If you could get one gift for Christmas, physical or metaphorical, what would it be?

The only gift I want right now is something that I can be reading every day to remind me that, you know what? You can do this. It is well. Because it is.

Has this shifted perspectives on the future, what you wanted?

Yes. There are a lot of responsibilities—my responsibilities. Now I realise I've got to handle things financially, because he carried a big chunk of them, like fees and all.

So you start thinking and planning, even if you haven't before. Even my career feels different. When I talk about insurance and death, it's real—it can actually happen. I've experienced it firsthand.

I also think about raising my daughters—they're teenagers, they loved their father. How do I balance things to help them be okay? Society is made of males and females, and there's a part he played in their life that I may not fully fulfill.

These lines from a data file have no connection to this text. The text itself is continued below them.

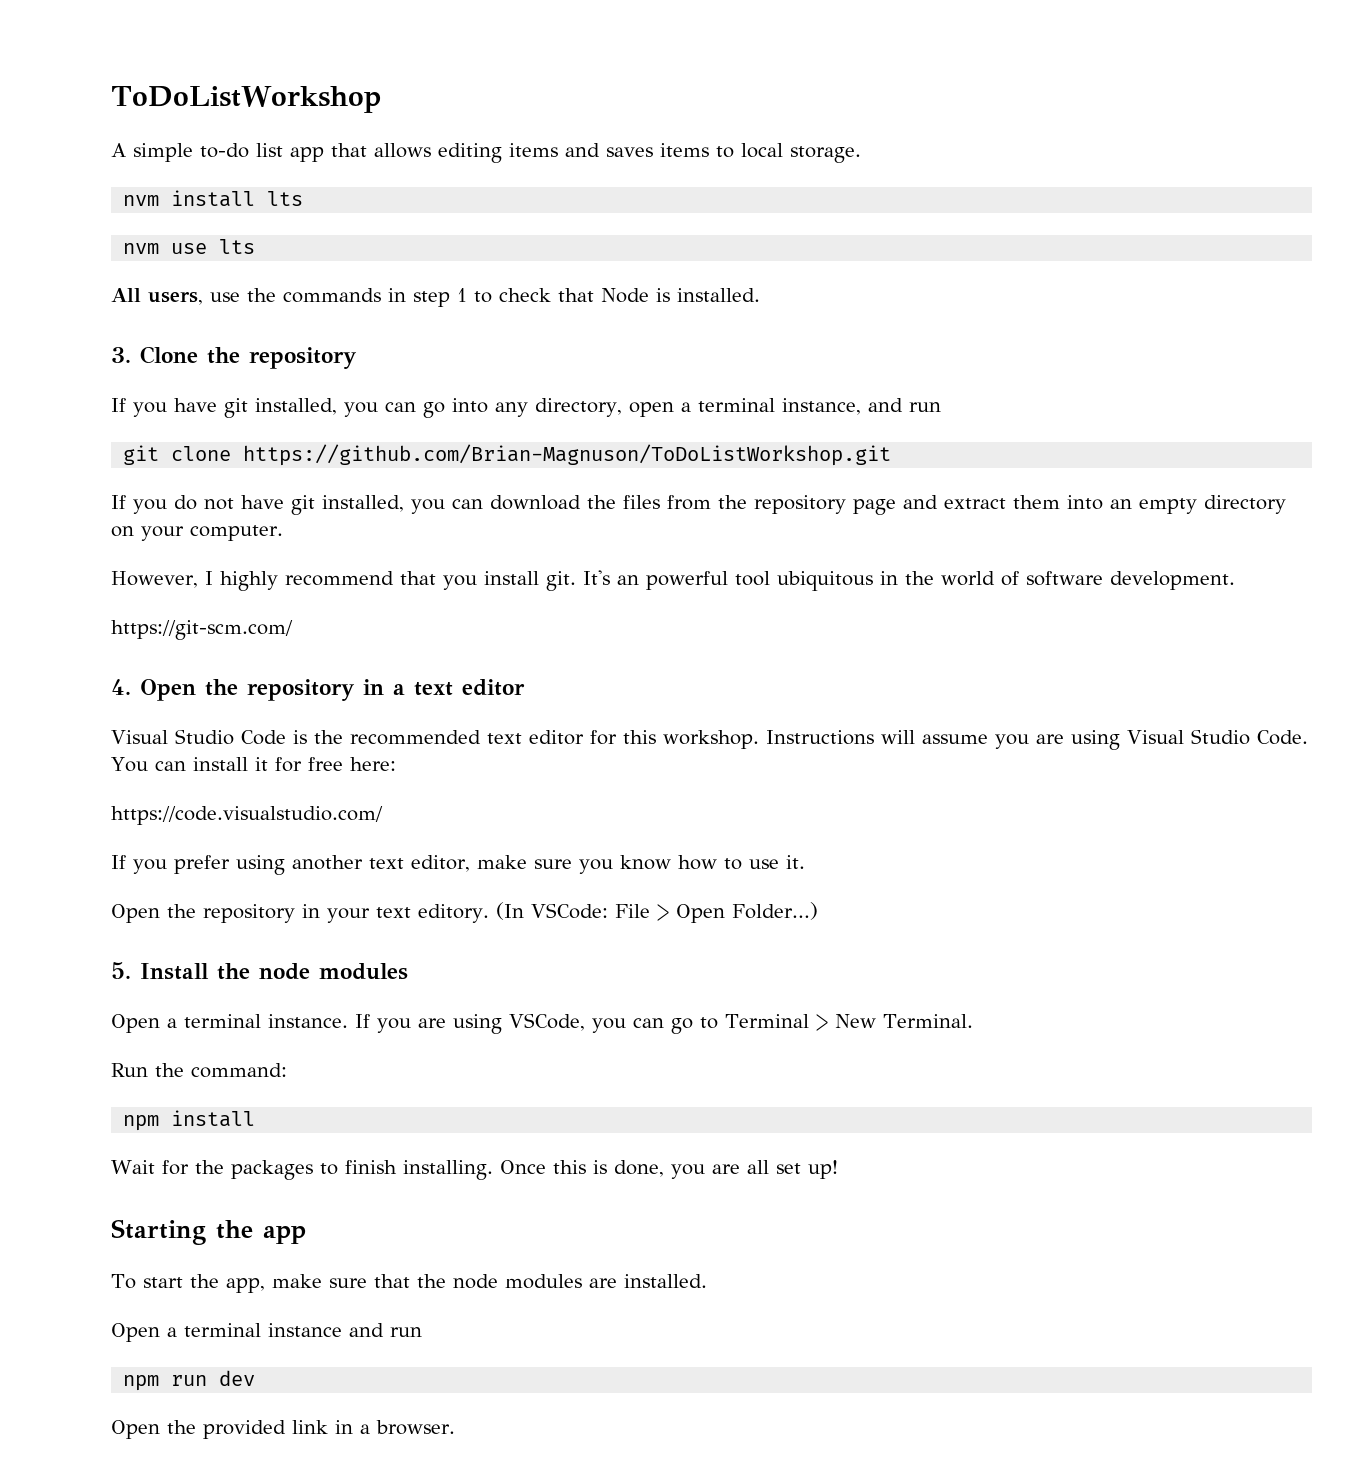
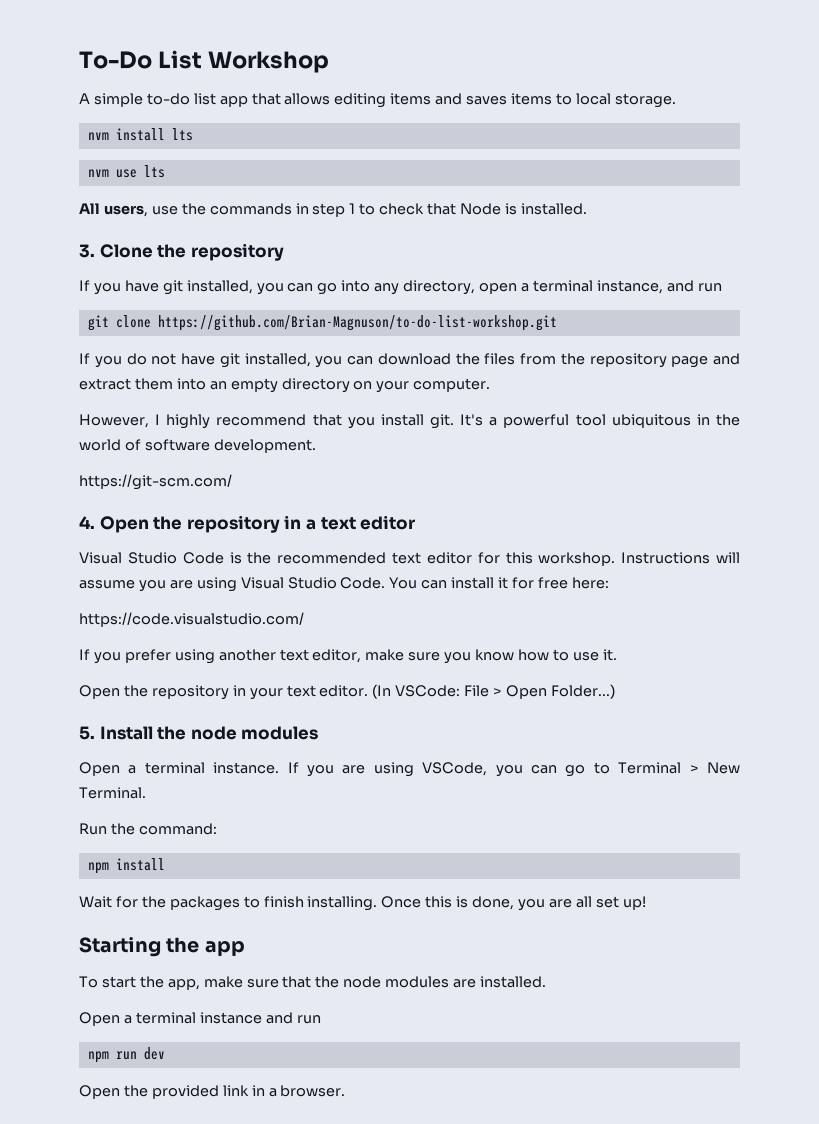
- ToDoListWorkshop
+ To-Do List Workshop
- git clone https://github.com/Brian-Magnuson/ToDoListWorkshop.git
+ git clone https://github.com/Brian-Magnuson/to-do-list-workshop.git
- It's an powerful tool ubiquitous in the world of software development.
+ It's a powerful tool ubiquitous in the world of software development.
- Open the repository in your text editory.
+ Open the repository in your text editor.

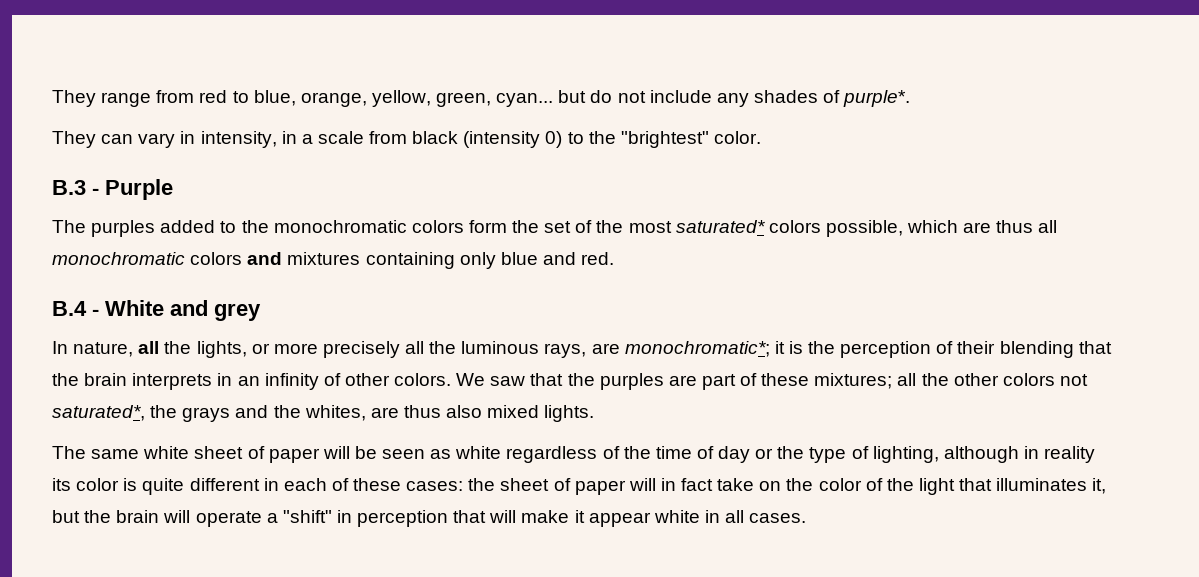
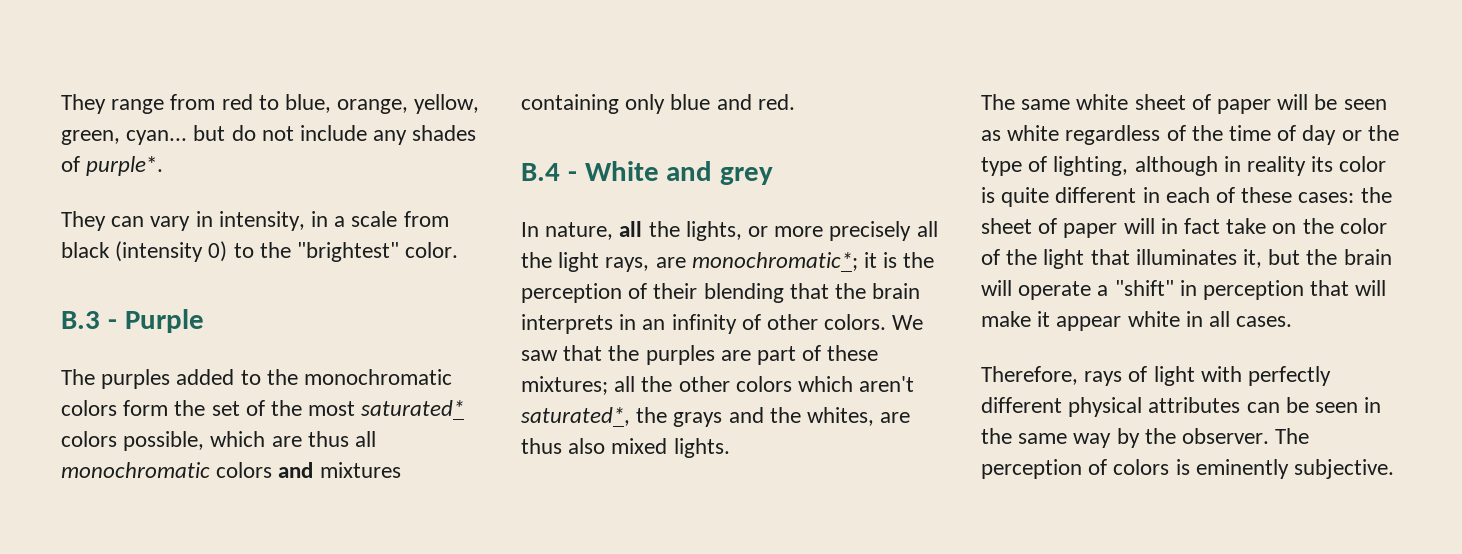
- In nature, all the lights, or more precisely all the luminous rays, are monochromatic*; it is the perception of their blending that the brain interprets in an infinity of other colors.
+ In nature, all the lights, or more precisely all the light rays, are monochromatic*; it is the perception of their blending that the brain interprets in an infinity of other colors.
- We saw that the purples are part of these mixtures; all the other colors not saturated*, the grays and the whites, are thus also mixed lights.
+ We saw that the purples are part of these mixtures; all the other colors which aren't saturated*, the grays and the whites, are thus also mixed lights.
+ Therefore, rays of light with perfectly different physical attributes can be seen in the same way by the observer. The perception of colors is eminently subjective.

But what can I do to make life lighter for them, and to give them some sense of that male perspective? Those are the things going through my mind right now.

Was your husband happy?

He was. [Pause] He was. He loved rhumba and bango music, loved hosting people. He loved cooking. He was a happy guy, grew up on the Coastal region, so he just took life easy.

It was never that serious. Nothing is, even that Range Rover, will be exciting but if you think about it two years from now, will it still be exciting?

Yes, a Range Rover is a lovely car.

[Laughs] Well, the Range Rover is a great car. I love it. Love the Vogue, especially now—it's designed beautifully. It's those little things that matter.

I see children playing and, you know, you hug them, you laugh with them, and you're like, oh, such innocent, beautiful souls. I wish I could just be like this without the noise issues, those kinds of things.